On the defenders' side of the wall he found a group, including Gordon, industriously working with coarse cord. The cord itself had been made by plaiting narrow strips of the tougher fungus skins, and then shrinking them either by natural drying, or by careful smoking above a slow fire. He watched them carefully for a while. A conveniently shaped stone was selected, and a number of lengths of cord tied round it. The depending ends of the cords were gathered together and bound tightly for a distance of twelve or fourteen inches from the stone head. Another tight binding was then superimposed upon this. The result was a short club with a handle which, though by no means rigid, was not too flexible for use. The finished weapon, save for the bulging stone head, appeared not unlike one of those hanks in which clothes' line is sold. Mark picked one up, and swung it experimentally. The balance was poor, and the pliability made the stroke awkward. Nevertheless it could be nasty for close fighting; far nastier than a mere fist, or a stone held in the hand. He dropped it back among the dozen or so already completed, and sat down to do his share.

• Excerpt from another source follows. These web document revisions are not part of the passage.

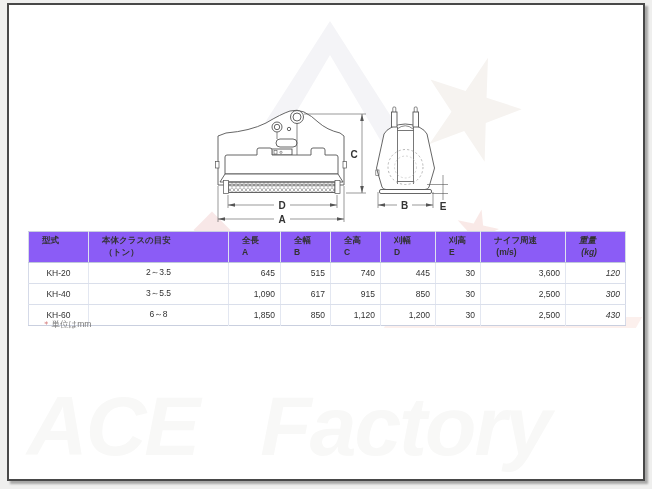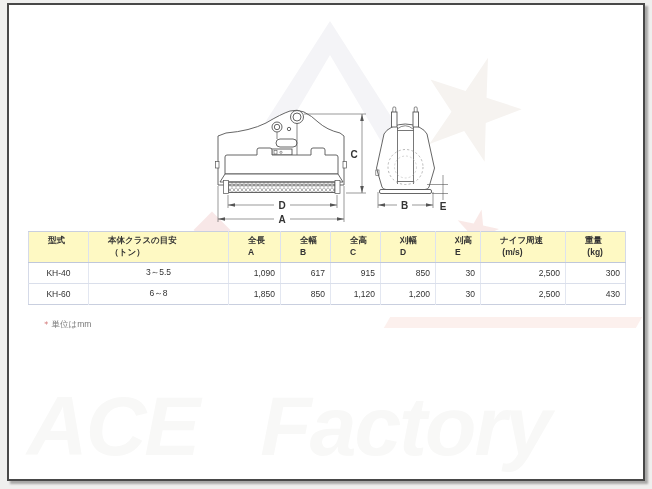"型式" table.spec th { background: #fef9c3 -> #8b5cf6; padding: 3px 19px -> 3px 13px }
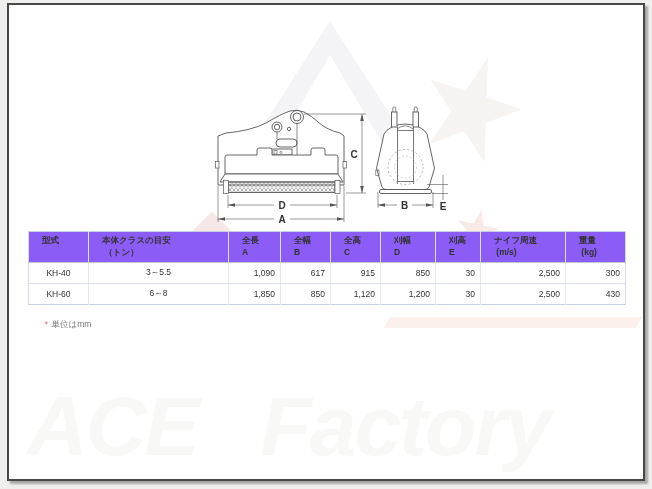"重量" table.spec th:last-child,table.spec td:last-child { font-style: none -> italic }
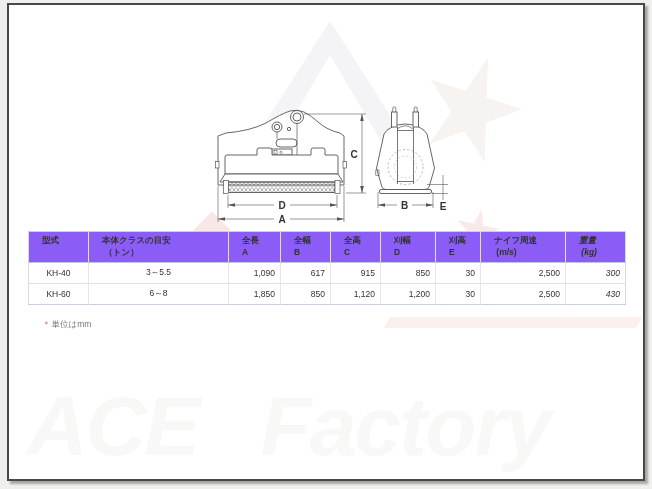"KH-20" tr { html: none -> <tr> <td>KH-20</td> <td>2～3.5</td> <td>645</td> <td>515</td> <td>740</td> <td>445</td> <td>30</td> <td>3,600</td> <td>120</td> </tr> }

The barrier was all but complete. A white wall of stacked mushroom logs, twelve feet high, stretched from side to side of the cave with only one break of a couple of yards. The top of the wall was sloped down on the inner side to give cover for the defenders. The outer part had been faced with a buttress of the circular mushroom heads, ranged in rows like huge shields. Seen from the now almost bare end of the cave it resembled an immense testudo, or the carapace of a fabulously armoured beast. Smith strode through the remaining gap and turned to survey the work with satisfaction. It was doubtful whether the mushroom heads would long stay in position, but they certainly ought to defeat the first charge. It would be impossible even to attempt to climb the wall until those smoothly curving plaques had been removed.